Le jour s'assombrissait doucement, je marchais vers la plage ou était plantée ma tente, un bruit me fit tourner la tête, je m'arrêtai tout net, sur le talus, à quelque mètres, une civette me regardait, je n'osais plus bouger, surtout pas prendre mon appareil photo. Je détaillai son pelage gris tavelé de noir, ses grands yeux sombres qui me fixaient, temps suspendu, magie de l'instant, puis une fuite un peu paresseuse. Je suis reparti, le sourire aux lèvres en portant en moi la richesse impalpable d'une jolie rencontre.
Quelque jours plus tard, nous voilà sur la route, sac sur le dos, vers Talo Udang, la route est déserte et le pas joyeux. nous ne flânons pas, cette fois il faut rallier notre but final avant la nuit. Stefano s'est équipé en treillis militaire, depuis l'année dernière il à compris que des vêtements solides et pratiques sont une bonne option dans la jungle, bien sûr il à acheté une machette et est impatient de s'en servir.
Douze kilomètres de route cimentée avec la jungle de chaque côté, des montées très raides qui nous laissent à bout de souffle, et le soleil qui commence à cogner, comme elle nous paraît longue cette fichue route!

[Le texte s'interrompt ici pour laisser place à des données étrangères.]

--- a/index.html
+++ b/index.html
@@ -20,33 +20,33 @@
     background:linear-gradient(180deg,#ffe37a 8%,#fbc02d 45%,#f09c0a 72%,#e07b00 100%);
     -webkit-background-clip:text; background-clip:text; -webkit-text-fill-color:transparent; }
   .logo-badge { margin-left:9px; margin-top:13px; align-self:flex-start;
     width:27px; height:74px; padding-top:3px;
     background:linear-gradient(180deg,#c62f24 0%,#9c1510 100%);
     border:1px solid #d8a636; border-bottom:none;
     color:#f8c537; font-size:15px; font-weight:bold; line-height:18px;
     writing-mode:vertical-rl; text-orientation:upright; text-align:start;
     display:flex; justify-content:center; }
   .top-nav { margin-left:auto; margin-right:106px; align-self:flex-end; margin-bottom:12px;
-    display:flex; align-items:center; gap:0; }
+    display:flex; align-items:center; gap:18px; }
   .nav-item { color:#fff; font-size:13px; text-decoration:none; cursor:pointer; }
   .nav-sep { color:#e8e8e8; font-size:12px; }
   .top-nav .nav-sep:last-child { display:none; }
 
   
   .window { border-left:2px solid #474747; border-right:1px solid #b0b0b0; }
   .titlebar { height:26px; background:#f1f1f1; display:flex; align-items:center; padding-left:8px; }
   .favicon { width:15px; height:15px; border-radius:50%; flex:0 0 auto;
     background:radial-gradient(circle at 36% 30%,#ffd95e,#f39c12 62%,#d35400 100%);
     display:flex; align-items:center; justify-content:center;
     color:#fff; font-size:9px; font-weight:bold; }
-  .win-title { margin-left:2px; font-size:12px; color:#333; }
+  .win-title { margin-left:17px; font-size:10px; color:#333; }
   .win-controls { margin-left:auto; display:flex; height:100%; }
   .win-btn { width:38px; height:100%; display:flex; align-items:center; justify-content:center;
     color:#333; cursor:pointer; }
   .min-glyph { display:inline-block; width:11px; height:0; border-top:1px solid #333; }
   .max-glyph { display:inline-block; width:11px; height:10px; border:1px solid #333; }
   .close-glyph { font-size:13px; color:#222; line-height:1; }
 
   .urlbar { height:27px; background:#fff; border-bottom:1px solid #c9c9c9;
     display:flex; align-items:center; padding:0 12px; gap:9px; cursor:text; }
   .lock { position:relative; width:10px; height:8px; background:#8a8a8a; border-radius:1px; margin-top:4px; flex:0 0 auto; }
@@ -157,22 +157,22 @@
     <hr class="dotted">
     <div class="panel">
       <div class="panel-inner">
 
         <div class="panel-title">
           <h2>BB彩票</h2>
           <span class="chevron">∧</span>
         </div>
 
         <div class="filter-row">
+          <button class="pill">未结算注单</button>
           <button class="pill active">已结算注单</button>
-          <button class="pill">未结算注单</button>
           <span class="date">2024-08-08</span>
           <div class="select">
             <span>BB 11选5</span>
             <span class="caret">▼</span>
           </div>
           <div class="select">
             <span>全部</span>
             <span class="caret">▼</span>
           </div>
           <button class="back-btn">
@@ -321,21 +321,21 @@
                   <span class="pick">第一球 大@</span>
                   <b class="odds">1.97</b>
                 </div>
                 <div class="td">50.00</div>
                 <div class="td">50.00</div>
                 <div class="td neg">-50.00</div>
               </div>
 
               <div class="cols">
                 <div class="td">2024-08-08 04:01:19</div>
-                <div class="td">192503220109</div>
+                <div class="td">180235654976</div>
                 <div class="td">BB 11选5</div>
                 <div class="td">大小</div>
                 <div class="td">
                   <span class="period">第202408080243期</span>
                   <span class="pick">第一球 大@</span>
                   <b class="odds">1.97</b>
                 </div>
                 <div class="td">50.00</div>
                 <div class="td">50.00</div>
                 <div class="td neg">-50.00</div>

Quand la mer apparaît enfin au détour du ruban de ciment, derrière les arbres, nous savons que la moitié du périple est presque achevée. il nous reste environ encore un kilomètre avant d'arriver à Talo Waow.

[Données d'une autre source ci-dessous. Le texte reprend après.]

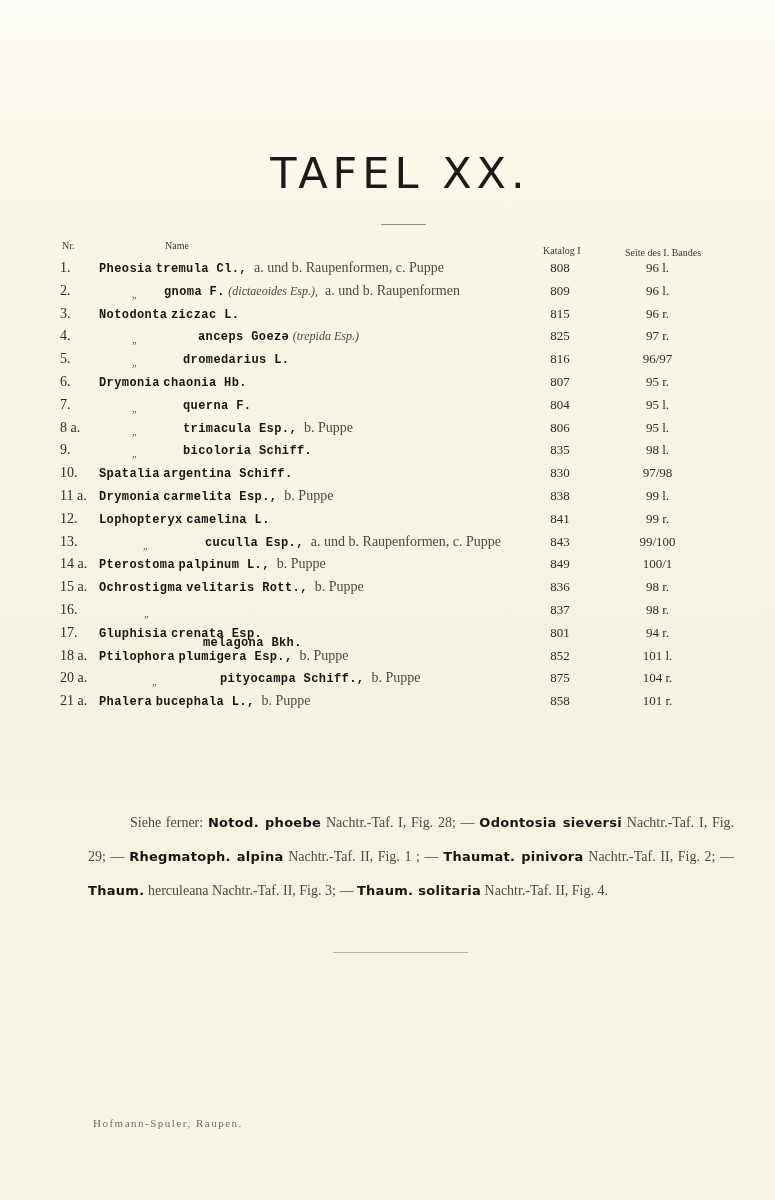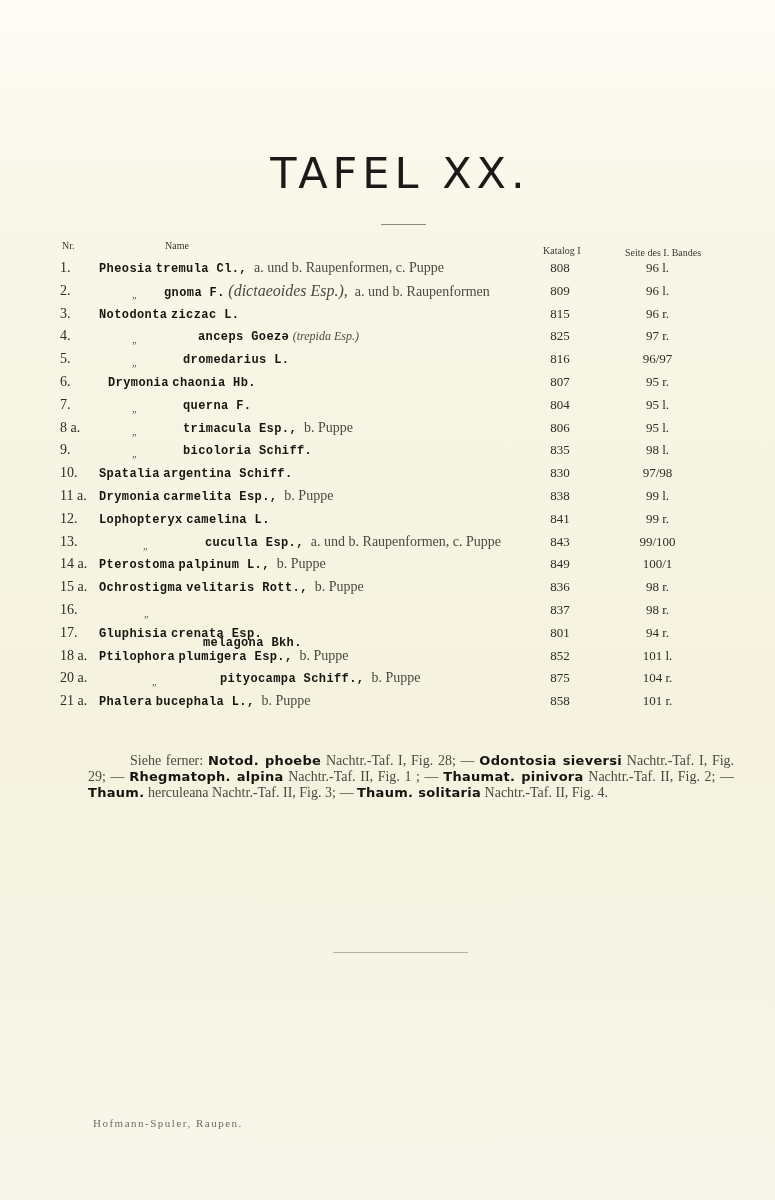--- a/index.html
+++ b/index.html
@@ -75,24 +75,24 @@
       color: #16150f;
     }
     .plain { color: #4b4943; }
     .ital { font-style: italic; color: #4b4943; }
     .kat { left: 540px; width: 40px; text-align: center; color: #2f2d29; font-size: 13px; }
     .seite { left: 620px; width: 75px; text-align: center; color: #2f2d29; font-size: 13px; }
 
     .note {
       position: absolute;
       left: 88px;
-      top: 753px;
+      top: 806px;
       width: 646px;
       font-size: 14px;
-      line-height: 16px;
+      line-height: 34px;
       color: #4b4943;
       text-indent: 42px;
       text-align: justify;
     }
     .note b {
       font-family: "DejaVu Sans", "Liberation Sans", sans-serif;
       font-weight: bold;
       font-size: 13px;
       color: #16150f;
       letter-spacing: 0.3px;
@@ -130,21 +130,21 @@
 <div class="rows" id="rows">
     <div class="row">
       <span class="nr">1.</span>
       <span style="left: 99px;"><span class="name-bold">Pheosia</span> <span class="name-bold">tremula Cl.,</span>&nbsp; <span class="plain">a. und b. Raupenformen, c. Puppe</span></span>
       <span class="kat">808</span>
       <span class="seite">96 l.</span>
     </div>
     <div class="row">
       <span class="nr">2.</span>
       <span class="ditto" style="left: 132px;">„</span>
-      <span style="left: 164px;"><span class="name-bold">gnoma F.</span> <span class="ital" style="font-size: 16px;">(dictaeoides Esp.),</span>&nbsp; <span class="plain">a. und b. Raupenformen</span></span>
+      <span style="left: 164px;"><span class="name-bold">gnoma F.</span> <span class="ital" style="font-size: 12px;">(dictaeoides Esp.),</span>&nbsp; <span class="plain">a. und b. Raupenformen</span></span>
       <span class="kat">809</span>
       <span class="seite">96 l.</span>
     </div>
     <div class="row">
       <span class="nr">3.</span>
       <span style="left: 99px;"><span class="name-bold">Notodonta</span> <span class="name-bold">ziczac L.</span></span>
       <span class="kat">815</span>
       <span class="seite">96 r.</span>
     </div>
     <div class="row">
@@ -156,21 +156,21 @@
     </div>
     <div class="row">
       <span class="nr">5.</span>
       <span class="ditto" style="left: 132px;">„</span>
       <span style="left: 183px;"><span class="name-bold">dromedarius L.</span></span>
       <span class="kat">816</span>
       <span class="seite">96/97</span>
     </div>
     <div class="row">
       <span class="nr">6.</span>
-      <span style="left: 108px; text-align: right;"><span class="name-bold">Drymonia</span> <span class="name-bold">chaonia Hb.</span></span>
+      <span style="left: 99px; text-align: right;"><span class="name-bold">Drymonia</span> <span class="name-bold">chaonia Hb.</span></span>
       <span class="kat">807</span>
       <span class="seite">95 r.</span>
     </div>
     <div class="row">
       <span class="nr">7.</span>
       <span class="ditto" style="left: 132px;">„</span>
       <span style="left: 183px;"><span class="name-bold">querna F.</span></span>
       <span class="kat">804</span>
       <span class="seite">95 l.</span>
     </div>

Nous sommes assis à l'ombre, en face du grand rocher planté dans la mer, nos affaires sèchent au soleil, le temps de reprendre notre souffle, de goûter le silence et la paix qui règnent ici, une bienfaisante brise marine glisse sur nos épaules.
Trois quart d'heures plus tard, nos vêtements sont secs et nous repartons, cette fois, au bout du site touristique de l'ancienne prison, c'est la jungle. Le sol sous nos pas devient inégal, terre et cailloux, troncs, racines, Stefano taille tout ce qui ressemble à une plante épineuse, nous commençons à compter les ponts, sachant maintenant qu'il y en à vingt-neuf.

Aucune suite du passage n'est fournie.